Des premiers résultats prometteurs


Geo-Heritage vise à adapter des outils géophysiques à différents contextes archéologiques et environnementaux. Parmi les premiers succès du laboratoire commun, figure un système de positionnement à bas coût d’une centaine d’euros contre 15 000 € habituellement. « L’outil est en cours de perfectionnement, de sorte que dans des milieux masqués où la connexion entre le GPS et le satellite n’est pas possible - un phénomène fréquent sur le terrain - un système de centrale inertielle continuera de positionner l’appareil », explique Christophe Benech. Des logiciels libres de traitement des données géophysiques en archéologie ont également été développés.

Par ailleurs, si la prospection du sous-sol d’un site est courante, celle des murs peut paraître plus surprenante. Pourtant, l’équipe de Geo-Heritage applique des outils de géophysique pour retracer l’histoire d’un bâtiment. Ces derniers apportent une image complète des pierres, mettent en évidence des fenêtres bouchées et des phases de construction, par exemple. « Il s’agit d’une application nouvelle et nous étudions comment la géophysique peut aider à aller plus loin dans les démarches traditionnelles d’archéologie du bâti », ajoute le chercheur.

Test de prospection sismique par ondes de surface pour la détection de galeries sur le site de Saint-Romain-en-Gal
© C. Benech

Laboratoire commun 2.0 : entre continuité et nouvelles ambitions


Initialement financé par le programme LabCom de l’ANR, le partenariat a été renouvelé sur fonds propres jusqu’en 2026. L’objectif est double : renforcer la R&D en géophysique, mais aussi explorer de nouveaux chantiers communs, comme les sites partiellement immergés, à l’interface entre les milieux subaquatiques et terrestres. Les futurs travaux tenteront ainsi d’identifier les outils les plus adaptés aux faibles profondeurs. 
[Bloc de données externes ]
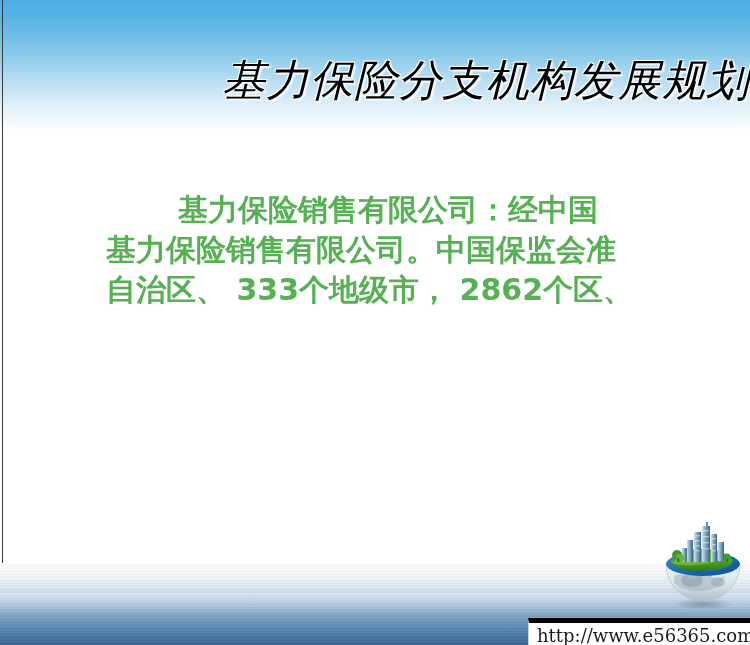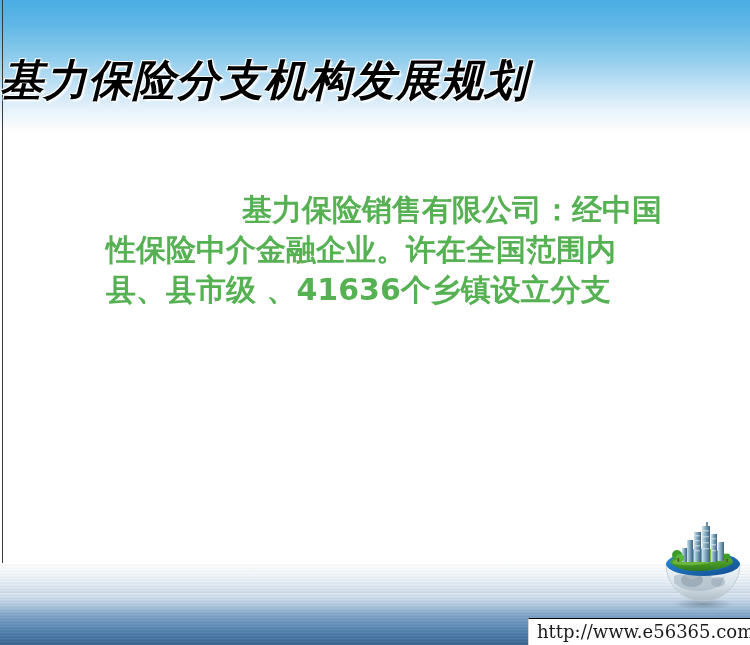--- a/index.html
+++ b/index.html
@@ -86,10 +86,10 @@
     left: 0;
     top: 52px;
     width: 750px;
-    text-align: left;
+    text-align: right;
     font-family: "DejaVu Serif", "Liberation Serif", serif;
     font-size: 43px;
-    font-weight: bold;
+    font-weight: normal;
     font-style: italic;
     letter-spacing: 1px;
     color: #000000;

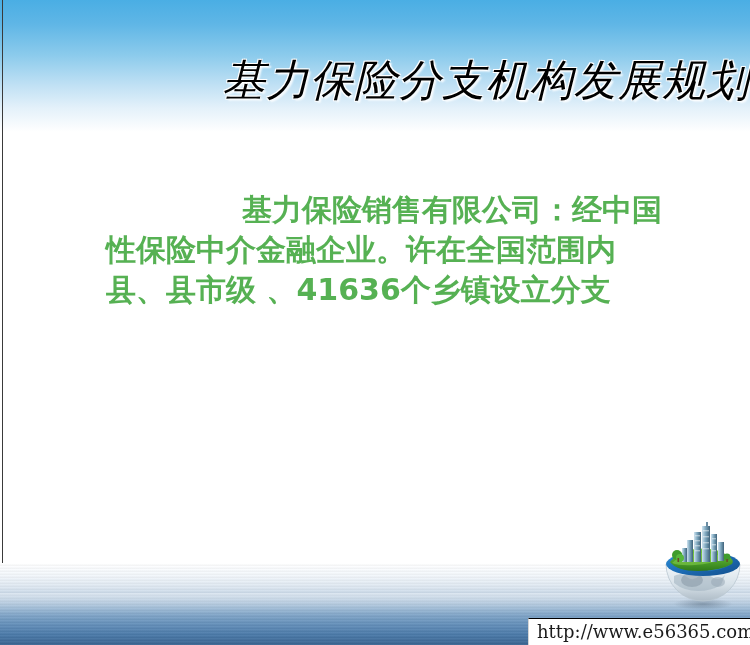--- a/index.html
+++ b/index.html
@@ -120,7 +120,6 @@
   }
   .body-text .line.indent {
     text-indent: 72px;
-    text-align: right;
   }
 
   

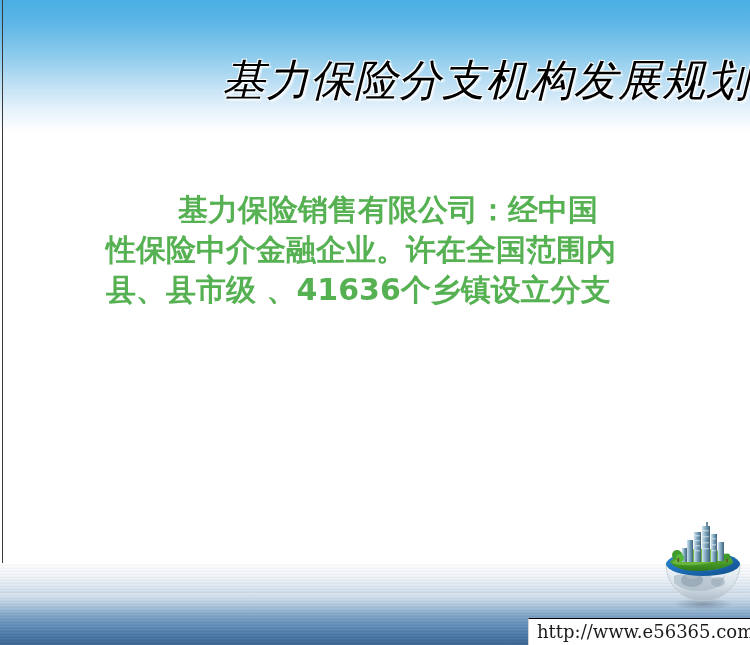--- a/index.html
+++ b/index.html
@@ -167,7 +167,7 @@
 
   <div class="body-text">
     <div class="line indent">基力保险销售有限公司：经中国</div>
-    <div class="line">性保险中介金融企业。许在全国范围内</div>
+    <div class="line">基力保险销售有限公司。中国保监会准</div>
     <div class="line">县、县市级 、41636个乡镇设立分支</div>
   </div>
 

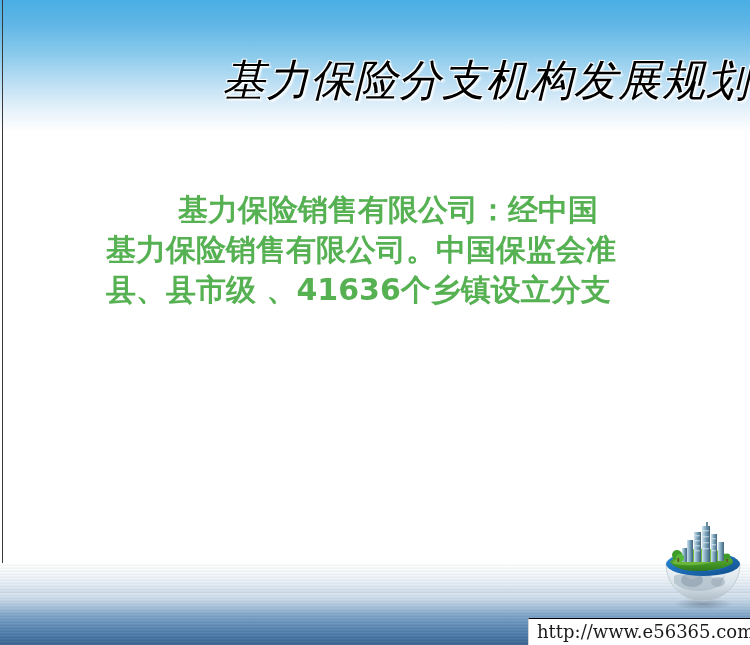--- a/index.html
+++ b/index.html
@@ -168,6 +168,7 @@
   <div class="body-text">
     <div class="line indent">基力保险销售有限公司：经中国</div>
     <div class="line">基力保险销售有限公司。中国保监会准</div>
+    <div class="line">自治区、 333个地级市， 2862个区、</div>
     <div class="line">县、县市级 、41636个乡镇设立分支</div>
   </div>
 

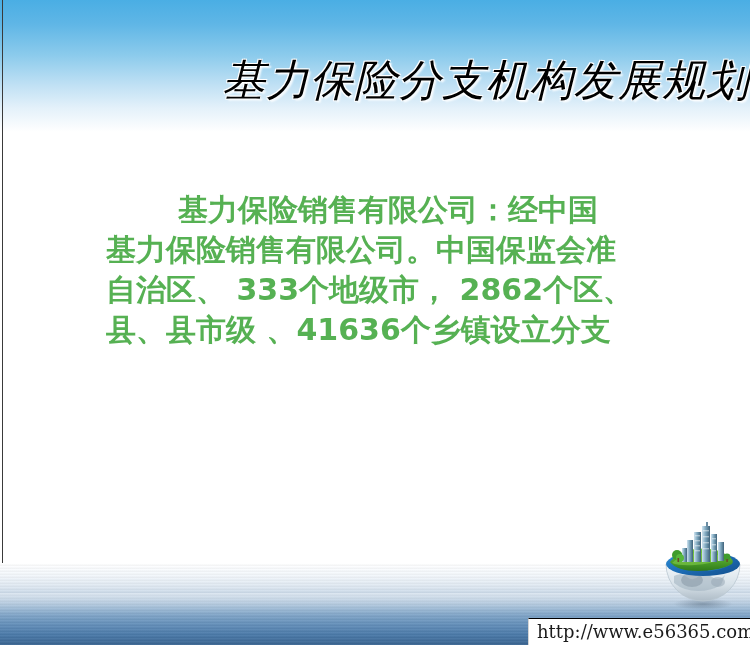--- a/index.html
+++ b/index.html
@@ -169,7 +169,6 @@
     <div class="line indent">基力保险销售有限公司：经中国</div>
     <div class="line">基力保险销售有限公司。中国保监会准</div>
     <div class="line">自治区、 333个地级市， 2862个区、</div>
-    <div class="line">县、县市级 、41636个乡镇设立分支</div>
   </div>
 
   <div class="ocean"></div>

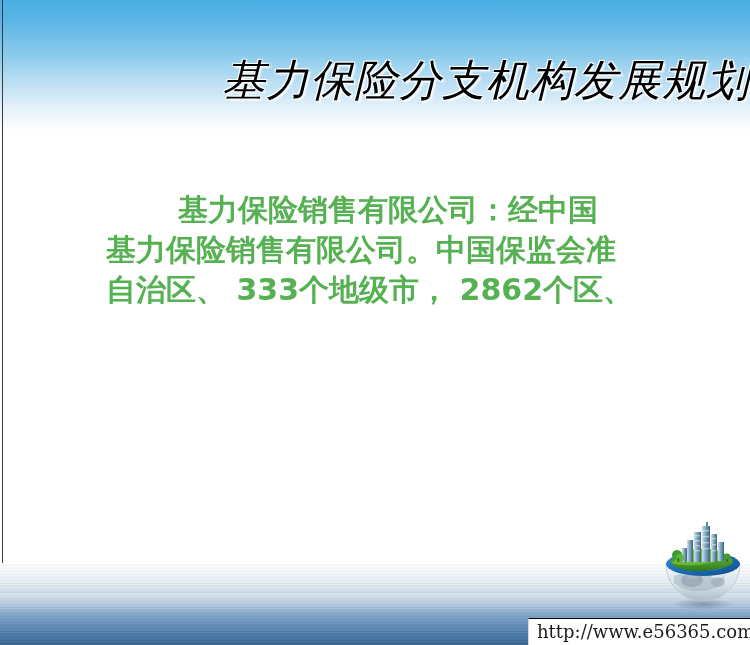--- a/index.html
+++ b/index.html
@@ -141,7 +141,7 @@
     height: 27px;
     background: #ffffff;
     border-left: 1px solid #d5d5d5;
-    border-top: 1px solid #000000;
+    border-top: 5px solid #000000;
     box-sizing: border-box;
   }
   .watermark .url {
D’autres projets en géomorphologie seront dédiés à des études paléoenvironnementales. Ces analyses servent notamment à reconstituer des paysages et des reliefs passés qui, une fois mis en relation avec les vestiges archéologiques, permettent d’appréhender les liens entre les sociétés et leurs environnements. « Notre objectif est d’apporter des preuves supplémentaires des atouts de ces technologies grâce au LabCom et ainsi faire évoluer les pratiques de notre secteur », déclare/affirme Thomas Creissen.

Une vision à plus long terme


Les porteurs de Geo-Heritage voient encore plus loin. Un prochain axe portera sur l’intégration automatique et le croisement des données archéologiques, géophysiques et environnementales dans des systèmes d’informations géographiques (SIG). Cet axe capitaliserait sur l’expertise des chercheurs combinée aux données acquises par Éveha International.

L’entreprise mise également sur de futurs mouvements dans le paysage archéologique afin de se positionner sur de nouveaux marchés. « De nombreux pays de la péninsule Arabique investissent de plus en plus pour promouvoir leur patrimoine archéologique, délimiter des périmètres à protéger, etc. La géophysique est un excellent outil pour cela. Ces marchés potentiels nous permettront de rentabiliser les développements du LabCom à l’étranger », conclut Thomas Creissen.